### Your instructions
For this exercise, write out every entry exactly and leave the pictures out.

*** Source records ***

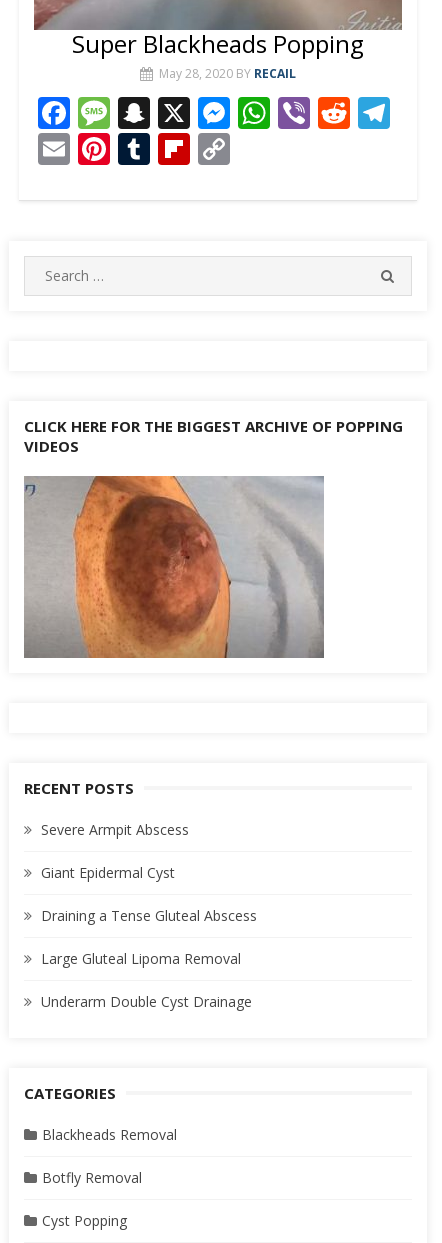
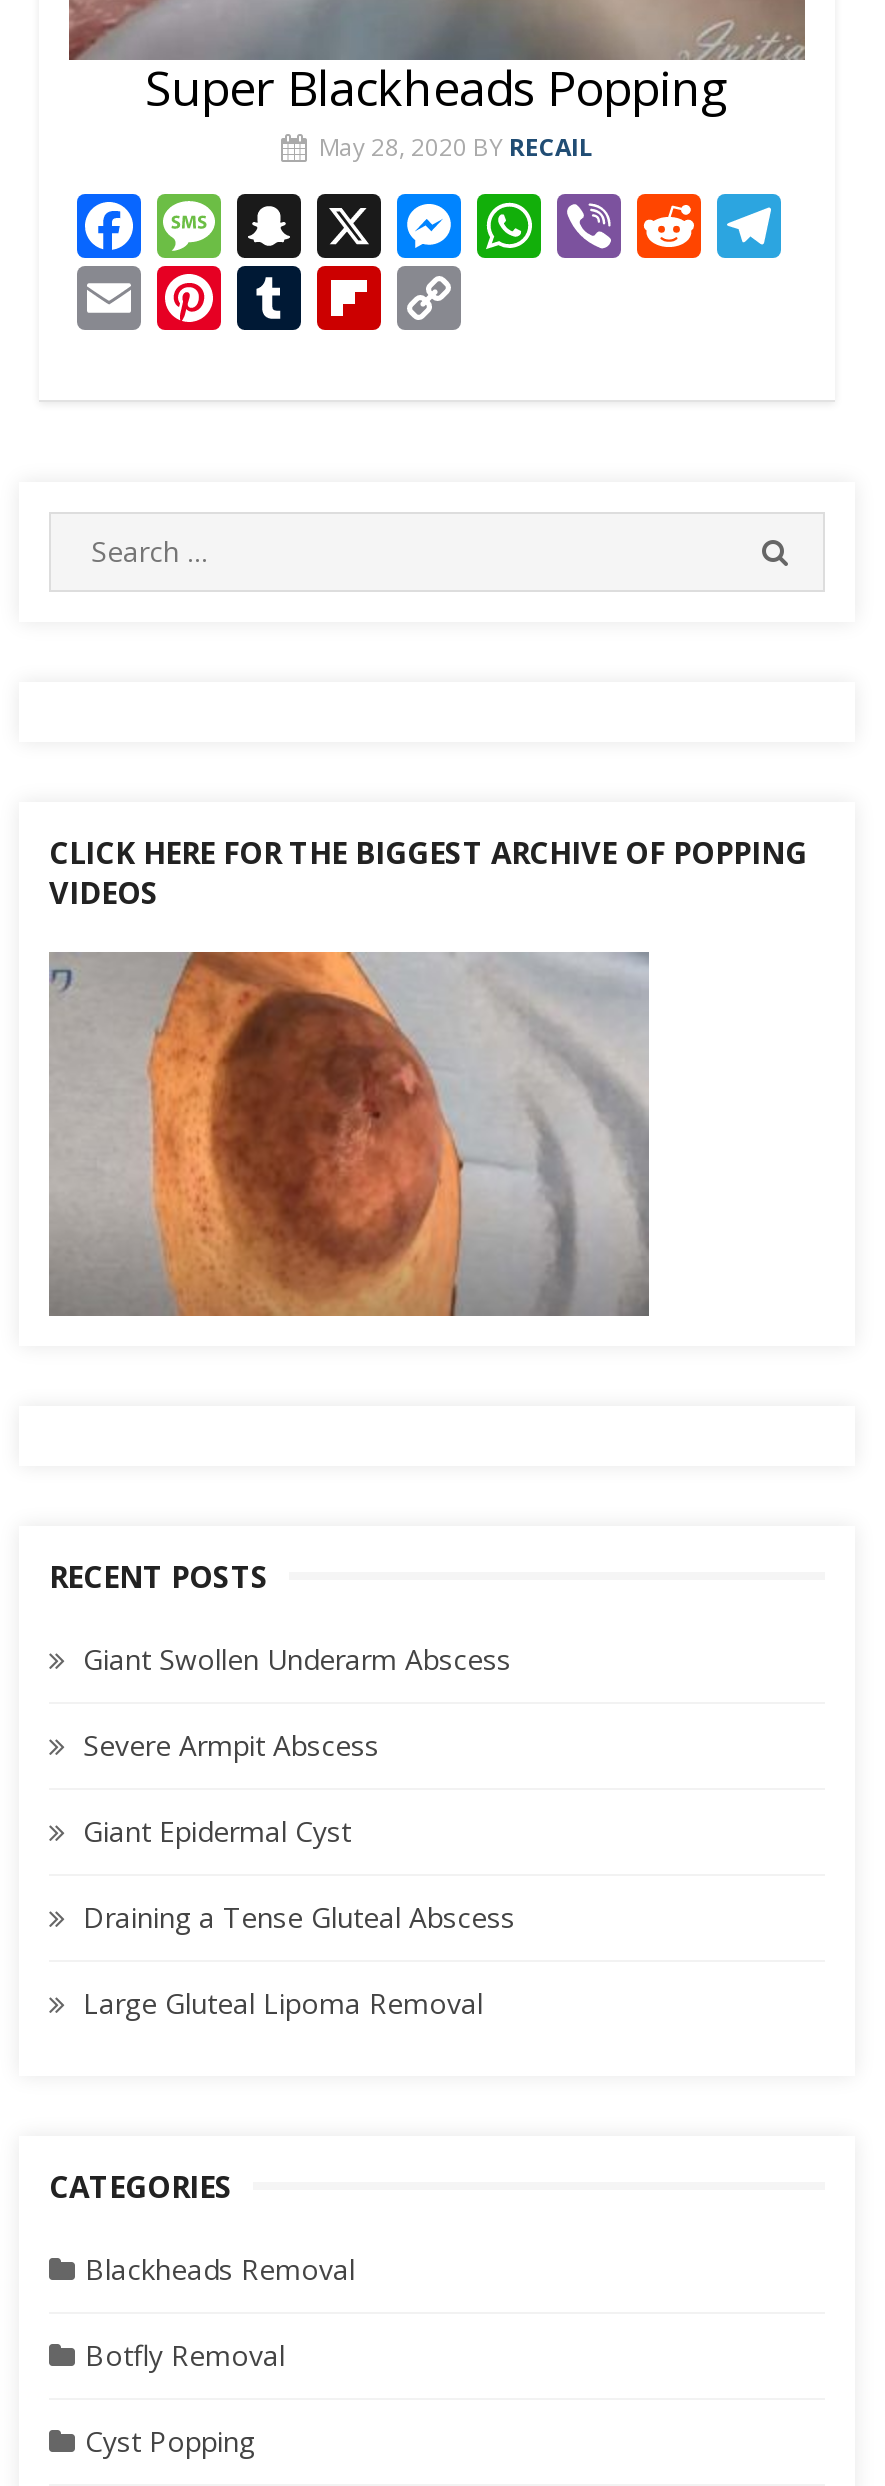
+ Giant Swollen Underarm Abscess

moved down: Severe Armpit Abscess | Giant Epidermal Cyst | Draining a Tense Gluteal Abscess | Large Gluteal Lipoma Removal

- Underarm Double Cyst Drainage
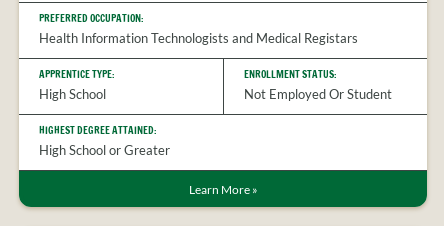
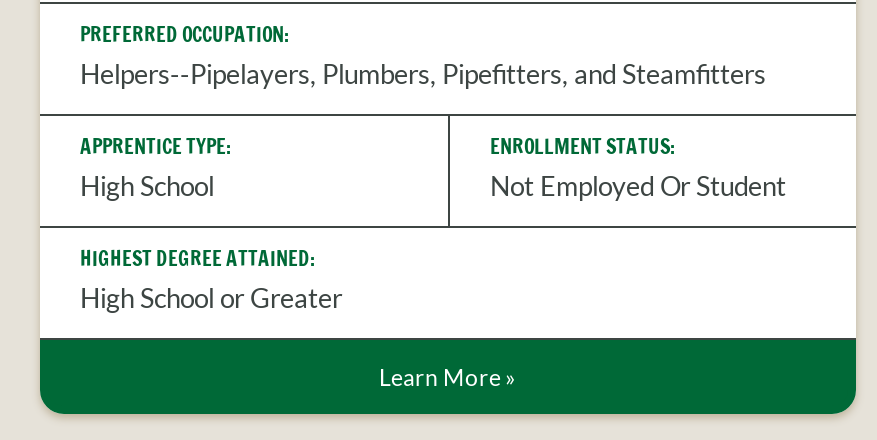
- Health Information Technologists and Medical Registars
+ Helpers--Pipelayers, Plumbers, Pipefitters, and Steamfitters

***

### Task solution
+ Giant Swollen Underarm Abscess

moved down: Severe Armpit Abscess | Giant Epidermal Cyst | Draining a Tense Gluteal Abscess | Large Gluteal Lipoma Removal

- Underarm Double Cyst Drainage
- Health Information Technologists and Medical Registars
+ Helpers--Pipelayers, Plumbers, Pipefitters, and Steamfitters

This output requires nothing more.